Apart from F3H, a candidate gene detected by indirect evidence based on the Prunus genome sequence, a number of other candidate genes co-localize with QTLs in our study. The second major QTL present in all environments is located in the center of LG6 in a region where a marker derived from a bHLH gene was mapped. Markers generated from two genes for an R2R3 and a Myb10 transcription factor co-segregate with the QTL on the lower part of linkage group 3. Markers for FLS and GST genes map to the area of a QTL on linkage group 4. bHLH, R2R3 and Myb transcription factors are important regulators of anthocyanin biosynthesis. In a number of studies concerning the quantitative variation in anthocyanin concentrations in fruits and flower petals, members of these gene families were shown to influence anthocyanin concentrations in either a qualitative or a quantitative manner (Fournier-Level et al. 2009; Ban et al. 2014; Bushara et al. 2013; Yuan et al. 2013). Therefore, it is likely that allelic variants of orthologues of these transcription factors are responsible for some of the observed variation in anthocyanin content in our population.

Recently we found that PCR-based markers of the same GST, Myb, FLS and bHLH factors were associated with variation in anthocyanins in a set of 96 independent rose varieties analyzed in an association study (Schulz, unpublished). This further supports the role of these genes in the expression of total anthocyanins in roses.

Only some of the known flavonoid biosynthesis genes could be used as segregating markers in our population (supplementary Table 1). For others such as chalcone isomerase or F3H, no useful markers could be generated for PCR-based assays. Extending the marker analysis by GBS- or by NGS-based amplicon sequencing of additional sequences from genes of the anthocyanin biosynthesis pathway in the segregating population could improve the analysis of candidate genes.

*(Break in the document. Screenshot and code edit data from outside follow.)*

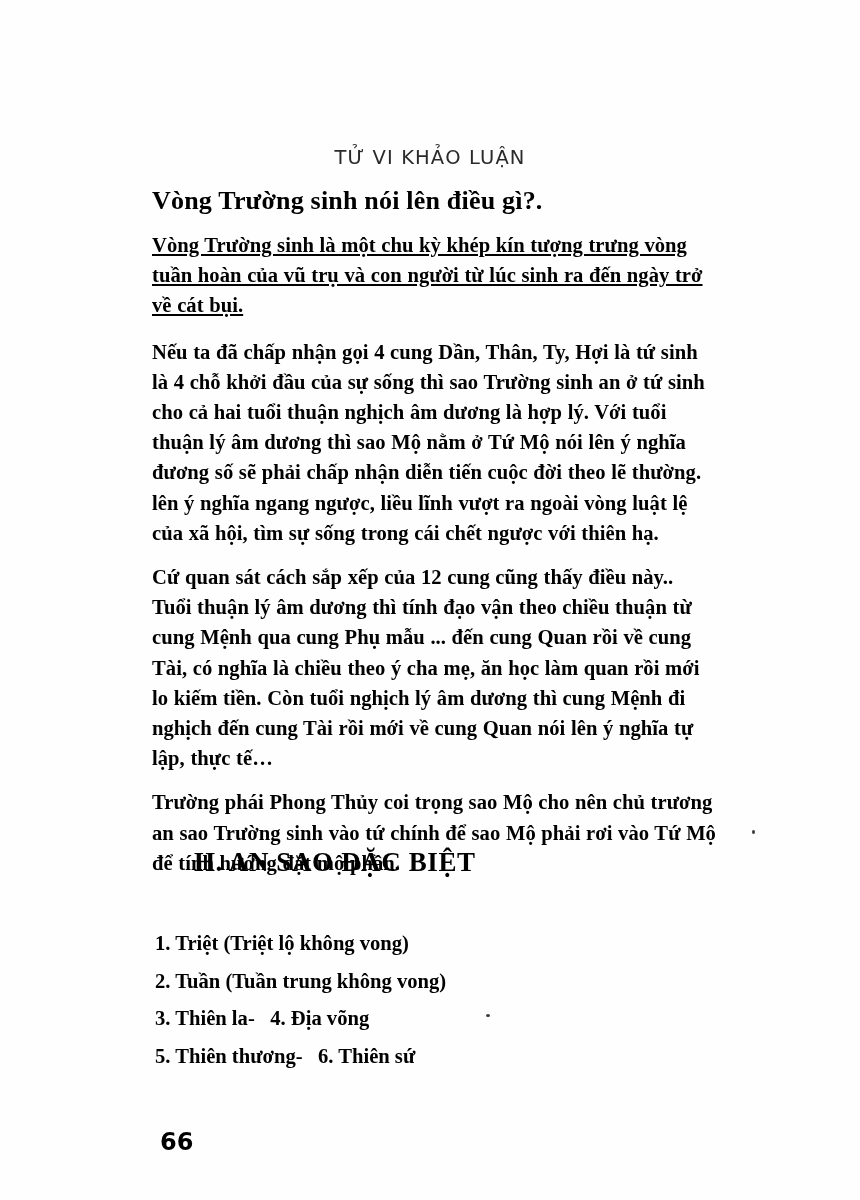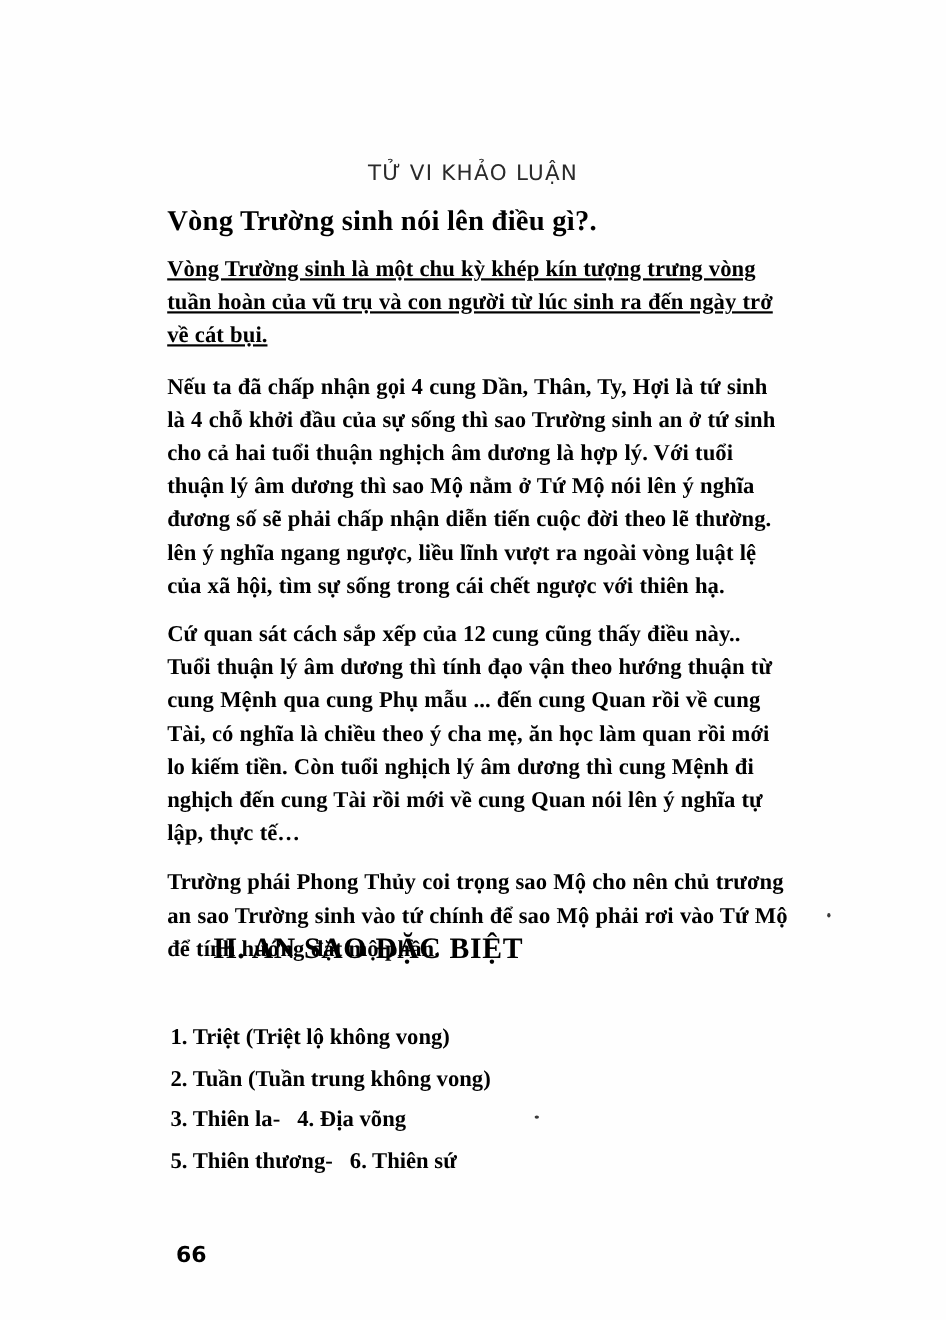--- a/index.html
+++ b/index.html
@@ -150,7 +150,7 @@
 
     <p class="para">
       <span class="ln">Cứ quan sát cách sắp xếp của 12 cung cũng thấy điều này..</span>
-      <span class="ln">Tuổi thuận lý âm dương thì tính đạo vận theo hướng thuận từ</span>
+      <span class="ln">Tuổi thuận lý âm dương thì tính đạo vận theo chiều thuận từ</span>
       <span class="ln">cung Mệnh qua cung Phụ mẫu ... đến cung Quan rồi về cung</span>
       <span class="ln">Tài, có nghĩa là chiều theo ý cha mẹ, ăn học làm quan rồi mới</span>
       <span class="ln">lo kiếm tiền. Còn tuổi nghịch lý âm dương thì cung Mệnh đi</span>

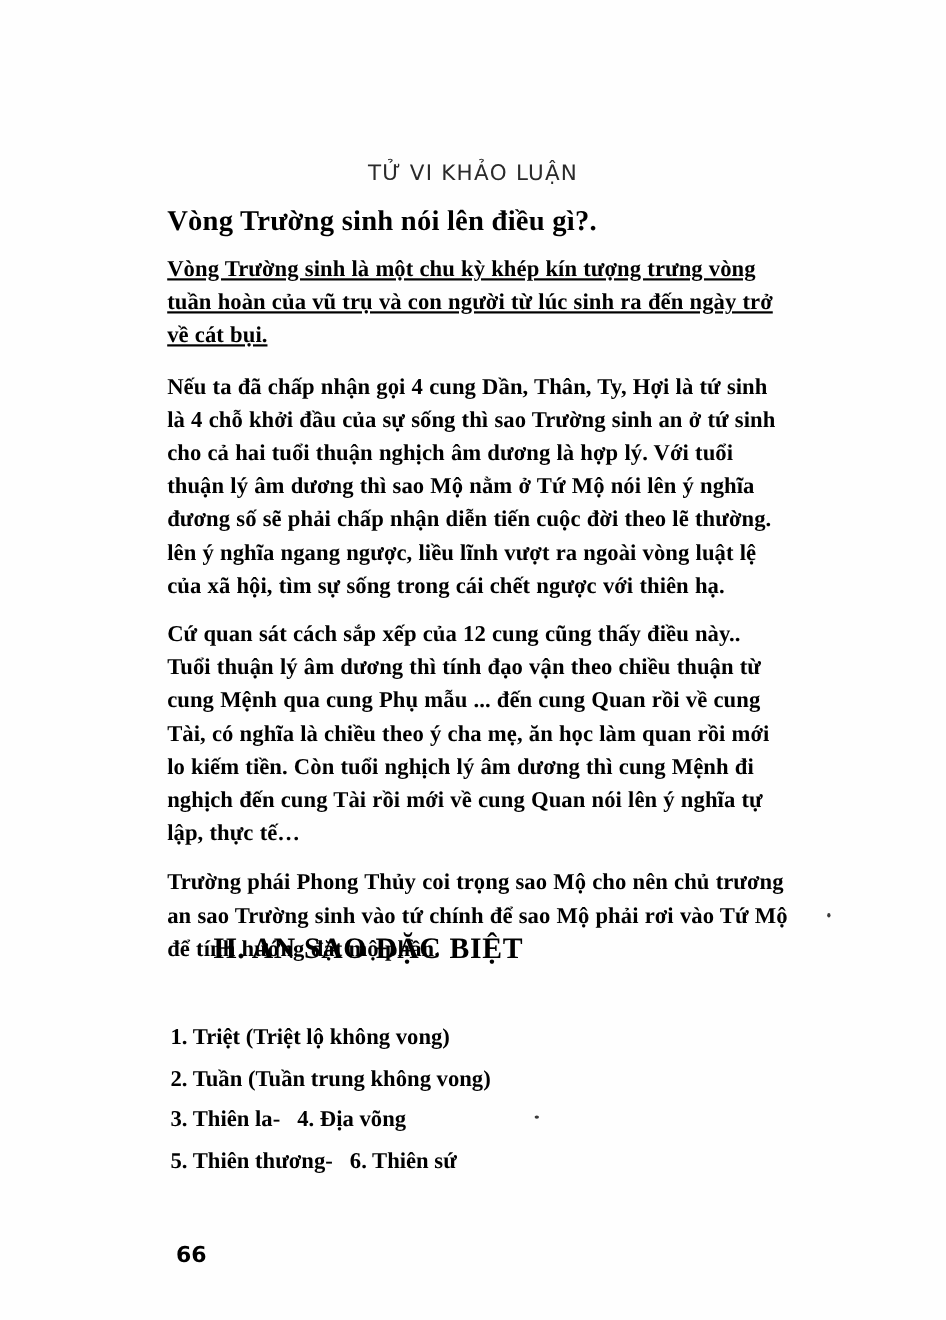--- a/index.html
+++ b/index.html
@@ -107,7 +107,7 @@
     position: absolute;
     left: 160px;
     top: 1128px;
-    font-size: 20px;
+    font-size: 24px;
     font-weight: 700;
     font-family: "DejaVu Sans", "Liberation Sans", sans-serif;
   }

With the data presented here, we show that major loci influencing the total anthocyanin content in rose petals are largely independent of the environment. Therefore, these loci serve as interesting molecular markers for marker-assisted selection. As anthocyanins are easy to select for in conventional breeding programs, marker-assisted selection in segregating progeny might not be of primary importance. However, the dose of markers of superior alleles might provide useful information for the selection of appropriate parents; such selection will affect the fraction of tetraploid progeny expressing the trait, for which predictions based on the phenotypes of the parents alone are not conclusive.